Chris Respress

No. 37
- Position: Cornerback

Personal information
- Born: Dayton, Ohio, U.S.
- Listed height: 5 ft 11 in (1.80 m)
- Listed weight: 195 lb (88 kg)

Career information
- High school: Dayton (OH) Meadowdale
- College: Defiance
- NFL draft: 2003: undrafted

Career history
- Miami Valley Silverbacks (2007–2009); Cincinnati Commandos (2010); Dayton Silverbacks (2011–2012); Dayton Sharks (2013–2014);

Awards and highlights
- 2010 CIFL Champion; 2011 CIFL Defensive Player of the Year;

= Chris Respress =

American football player

Christopher Eugene Respress is an American former professional football defensive back. He played football and also ran track & field collegiately at Defiance College.

==Early life==
Chris was a graduate of Meadowdale High School in Dayton, Ohio. He excelled in both football and track & field.

==College career==
Chris attended Defiance College, an NCAA Division III institution in Defiance, Ohio. He was a standout member of both the football and track & field teams. While on the football team, Chris played under coaches Robert Taylor and Greg Pscodna.
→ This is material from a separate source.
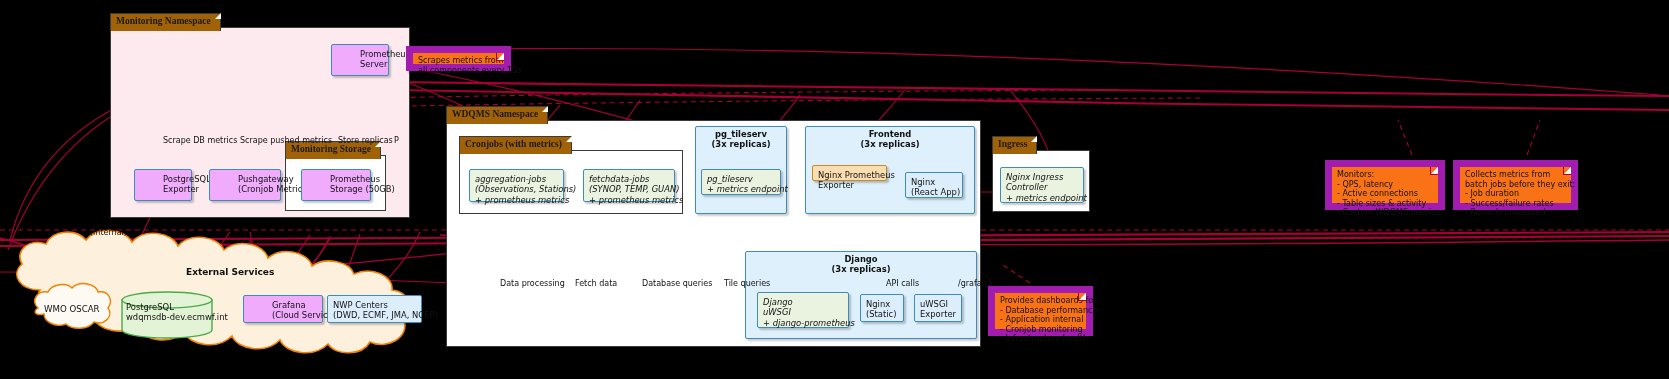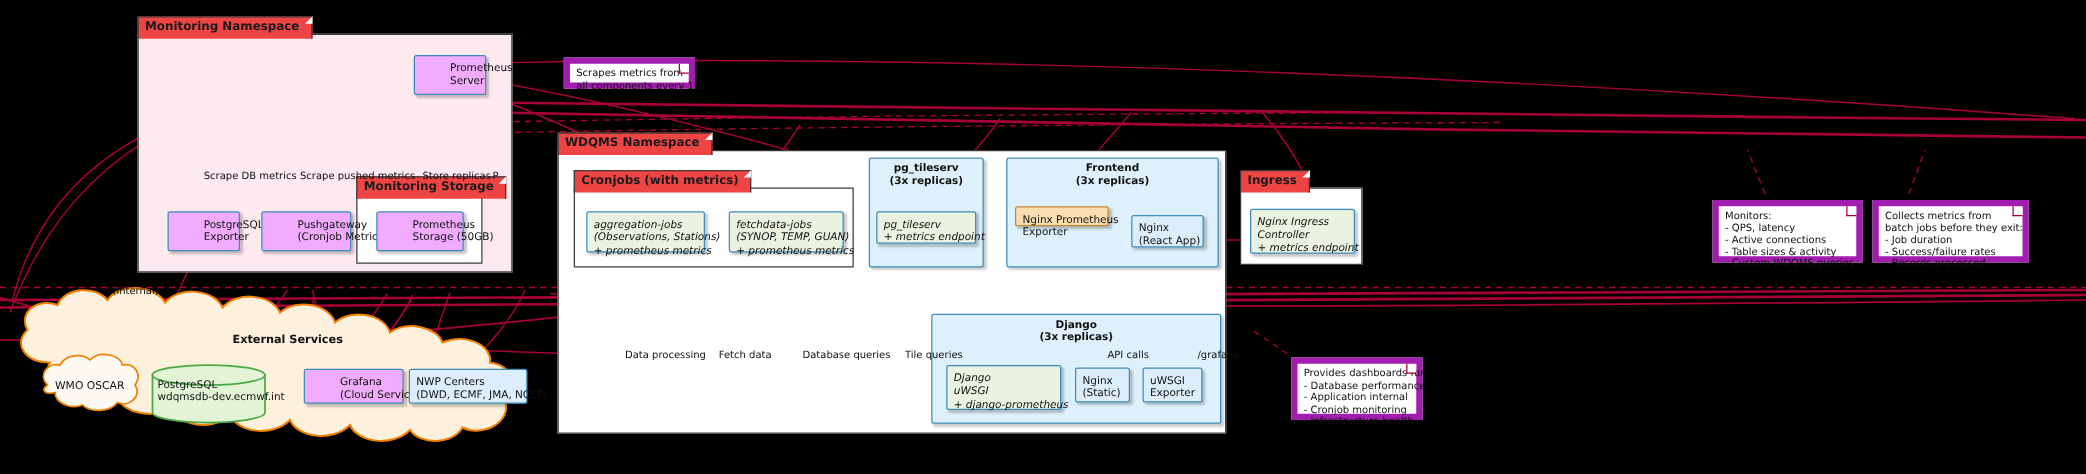"Monitoring Namespace" .pkg-tab { background: #ef4444 -> #a16207; font-family: none -> Liberation Serif, serif }
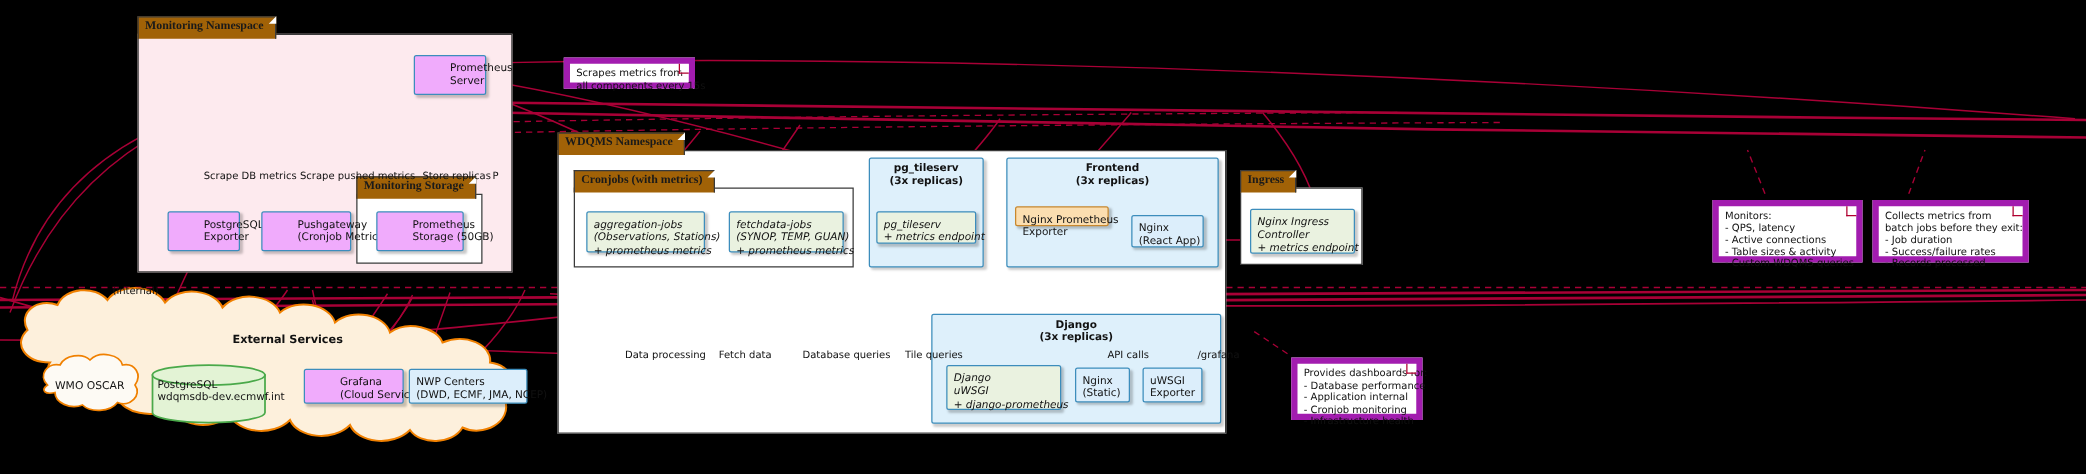"Scrapes metrics from" .note { background: #ffffff -> #f97316; border: 5px solid #a21caf -> 7px solid #a21caf; margin-left: 45px -> none }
Respress's track school record places.
- He's tied for 5th fastest 100 M Dash times in school history with - 10.83 (2001)
- He owns the 4th fastest 200 M Dash time in school history with - 22.76 (2001)
- Owns the 10th longest jump in the school's Long Jump history with - 20' 8" (2003)
- Owns the 8th longest jump in the school's Triple Jump history with - 41' 8" (2001)

==Professional career==
In 2007, Respress quickly jumped at the opportunity to try out for the local indoor football team, the Miami Valley Silverbacks. He made the team and played 3 seasons for them starting as a cornerback, and occasionally returning kicks. He helped the team to their first ever playoff berth.
In 2008, he had 47 tackles and 5 interceptions.

In 2010, Respress left the more local Silverbacks, to join the newly founded Cincinnati Commandos. He contributed 16.5 tackles and three interceptions while starting in a defensive backfield that proved to be the league's best, en route to CIFL Championship Game victory.

In 2011, he returned to the Silverbacks, as the team relocated to Dayton. Respress went on to have quite possibly the best season of his indoor football career posting 18.5 tackles, one sack and eight interceptions while leading the Silverbacks to an appearance in the CIFL Playoffs. He was named the 2011 CIFL Defensive Player of the Year, while playing for Defensive Coordinator, Lorenzo Styles.